Since Radiohead’s last release, A Moon-Shaped Pool, members of the band have been absorbed in other projects. They’ve turned their band’s website into an archive for their discography and a library for rarities and ephemera — sending not-so-subtle signals their time together has reached a natural end, even if drummer Phil Selway said in 2020 “there are always conversations going on…. We’ll see. We’re talking.”
Two of the band’s most prominent members, guitarist Jonny Greenwood and frontman Thom Yorke, devoted their talents to film scores, a medium Greenwood has explored for many years: in the theatrical violence of There Will Be Blood, for example, the horrific aftermath of We Need to Talk about Kevin, and the almost balletic bloodiness of You Were Never Here. Yorke, meanwhile, scored Luca Guadagnino’s remake of Dario Argento’s Suspiria, a film in which ballet dancers’ bodies are broken and bloodied by black magic.

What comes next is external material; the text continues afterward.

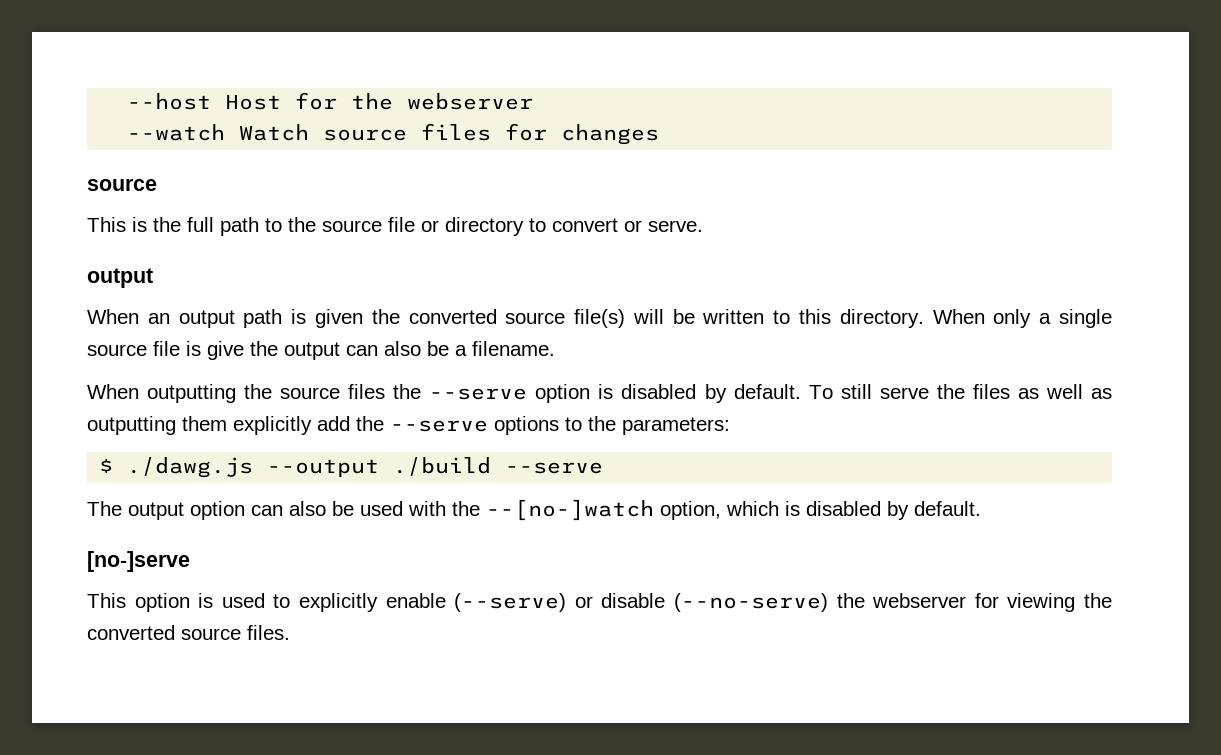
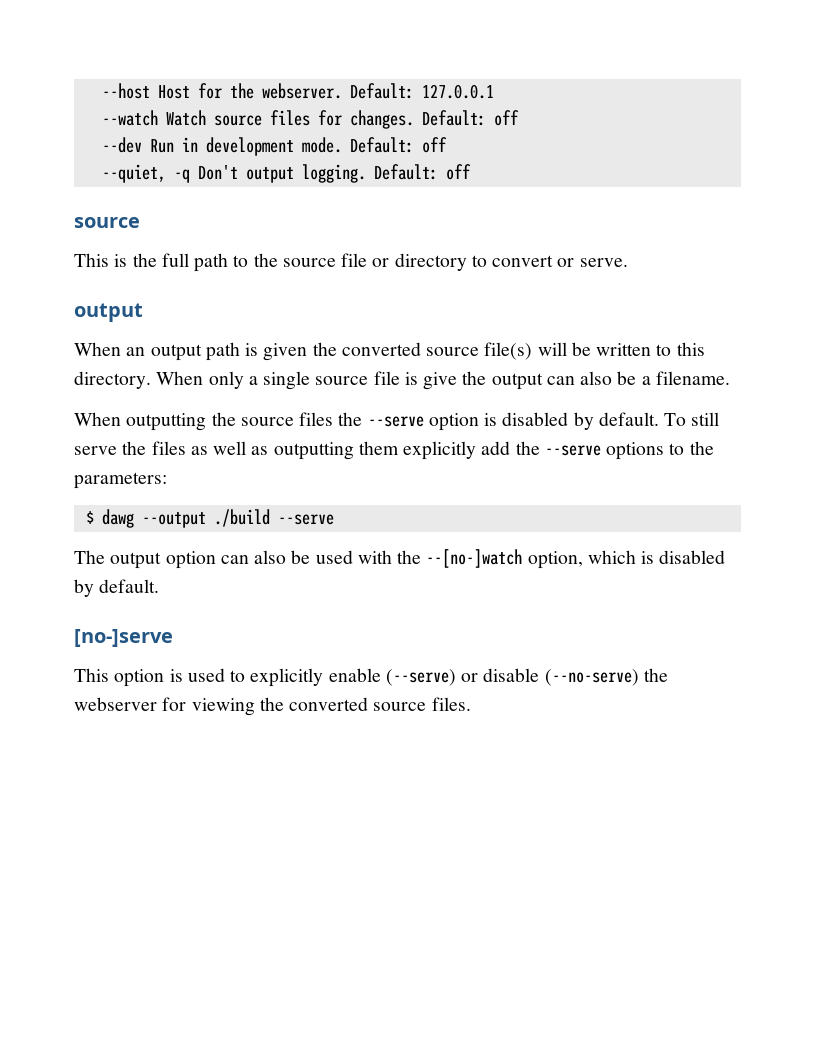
[407,93,534,110] webserver -> [261,83,494,99] webserver. Default: 127.0.0.1
[561,124,660,145] changes -> [349,110,519,129] [101,137,447,156] [101,164,471,183] changes. Default: off // --dev Run in development mode. Default: off // --quiet, -q Don't output logging. Default: off
[127,457,254,478] ./dawg.js -> [101,509,134,528] dawg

Greenwood, Yorke and company excel at conjuring atmospheres of dread, despair, and disorientation, traits that suit them well for arthouse film. They might not have seemed a natural fit, however, for ballet. And yet, Jason Kottke reports, the two are “together at last” — or at least as of 2016, when choreographer Robert Bondara toured Take Me With You, a piece scored to several Radiohead songs, including In Rainbows’ “Reckoner,” which you can see interpreted above by two dancers from the Polish National Ballet.
The performance is an athletic response to a kinetic track, in choreography not unlike pairs figure skating at times. It is not, however, the first time the band has inspired a ballet. In 2005, Romanian dancer and choreographer Edward Clug created a modern interpretation of Shakespeare set to songs from OK Computer and Kid A. Radio and Juliet debuted in Slovenia, toured the world, celebrated its hundredth performance in 2012, and was scheduled to open in Moscow in 2020.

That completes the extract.